All are specialist fish-eaters with prominent stiff crests on their heads. They have dark grey or bluish-grey upperparts, largely unmarked in the two American species, but heavily spotted with white in the Asian Crested Kingfisher and the African Giant Kingfisher. The underparts may be white or rufous, and all forms have a contrasting breast band except male Ringed Kingfisher. The underpart pattern is always different for the two sexes of each species.

 

Giant Kingfisher

Nesting / Breeding

These birds nest in horizontal tunnels made in a river bank or sand bank.
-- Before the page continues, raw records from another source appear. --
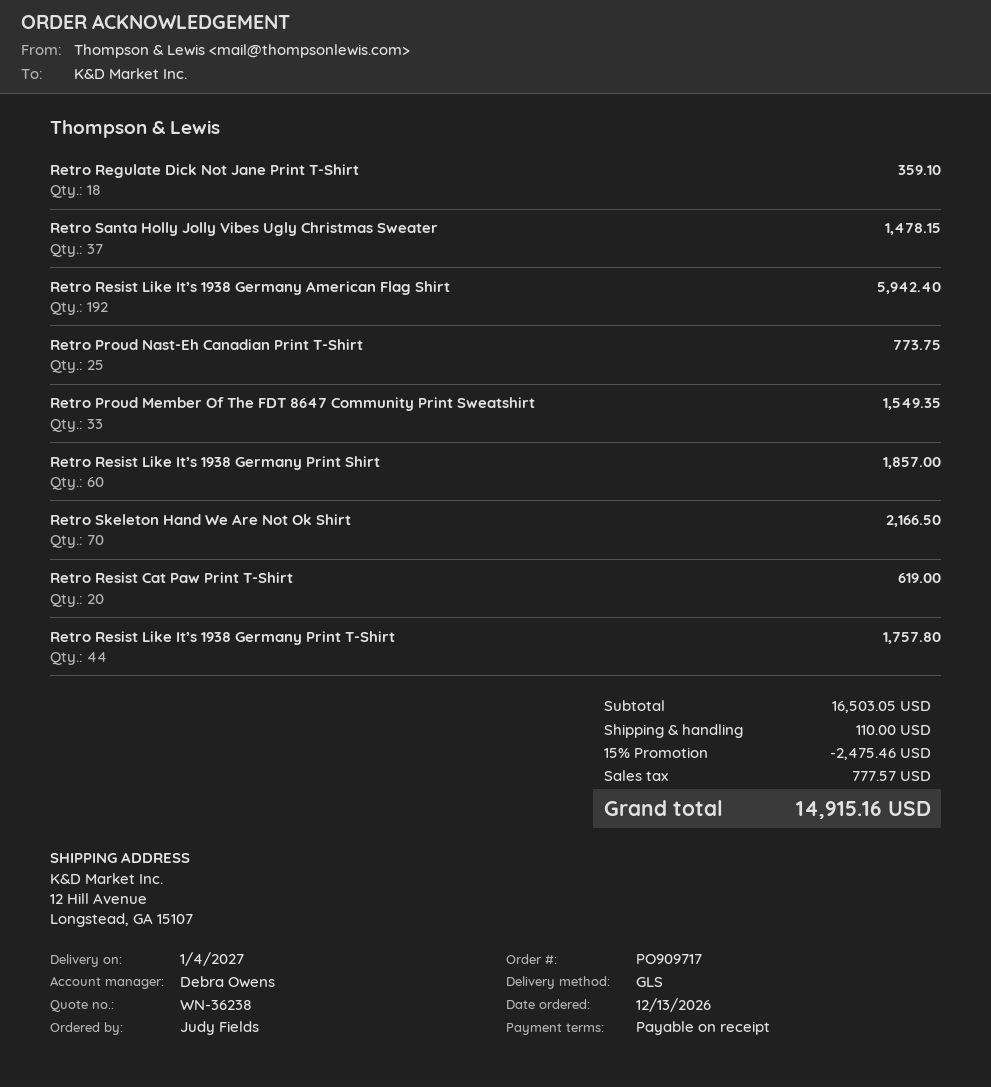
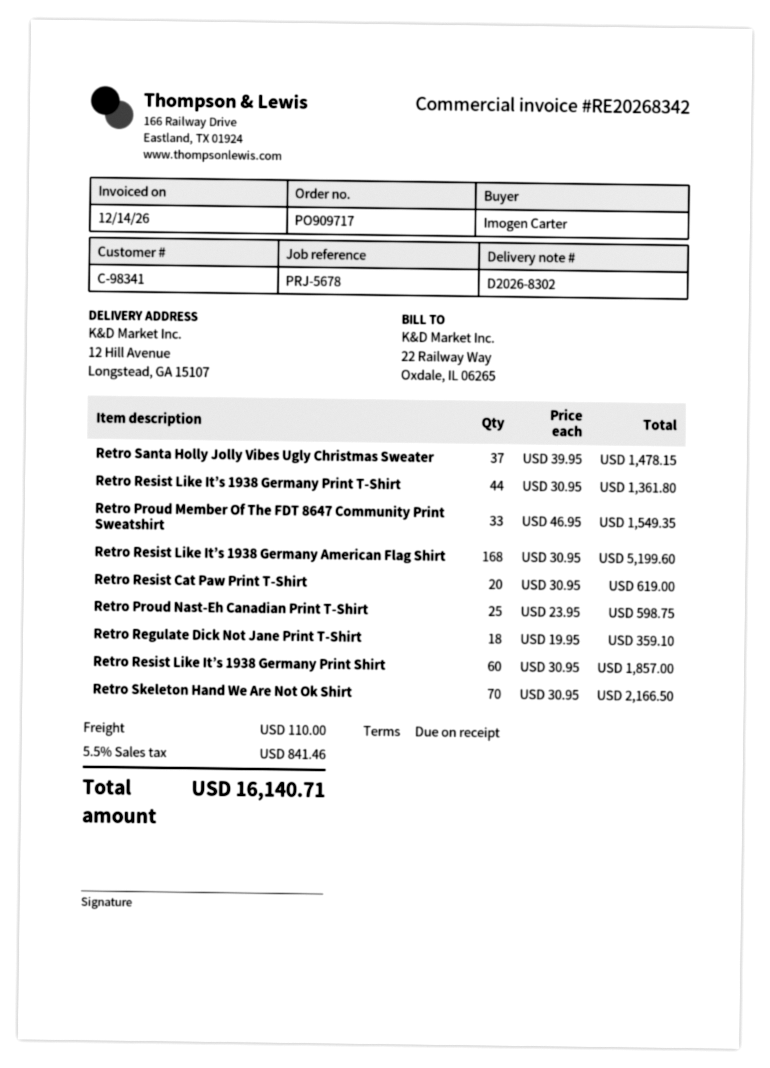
ordered by: Judy Fields -> Imogen Carter
Retro Resist Like It’s 1938 Germany American Flag Shirt: 192 for 5942.40 -> 168 for 5199.60
Retro Proud Nast-Eh Canadian Print T-Shirt: 25 for 773.75 -> 25 for 598.75
Retro Resist Like It’s 1938 Germany Print T-Shirt: 44 for 1757.80 -> 44 for 1361.80
discount: 15% = 2475.46 -> none
tax: 777.57 -> 841.46
total: 14915.16 -> 16140.71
Both parents excavate the tunnel, incubate the eggs and feed the young.

 

Diet / Feeding

Megaceryle kingfishers are often seen perched prominently on trees, posts, or other suitable watch-points close to water before plunging in head first after their prey, usually fish crustaceans or frogs, but sometimes aquatic insects and other suitably sized animals.

 

Origins and taxonomy

The previous view that the Megaceryles kingfishers arose in the New World from a specialist fish-eating Alcedinid ancestor which crossed the Bering Strait and gave rise to this genus and the American green kingfishers Chloroceryle, with a large crested species later, in the Pliocene, crossing the Atlantic Ocean to give rise to the Giant and Crested Kingfishers (Fry and Fry, 2000) is probably wrong. Rather, it now seems that the genus probably originates in the Old World, possibly Africa, and the ancestor of the Belted and Ringed Kingfishers made the ocean crossing (Moyle, 2006).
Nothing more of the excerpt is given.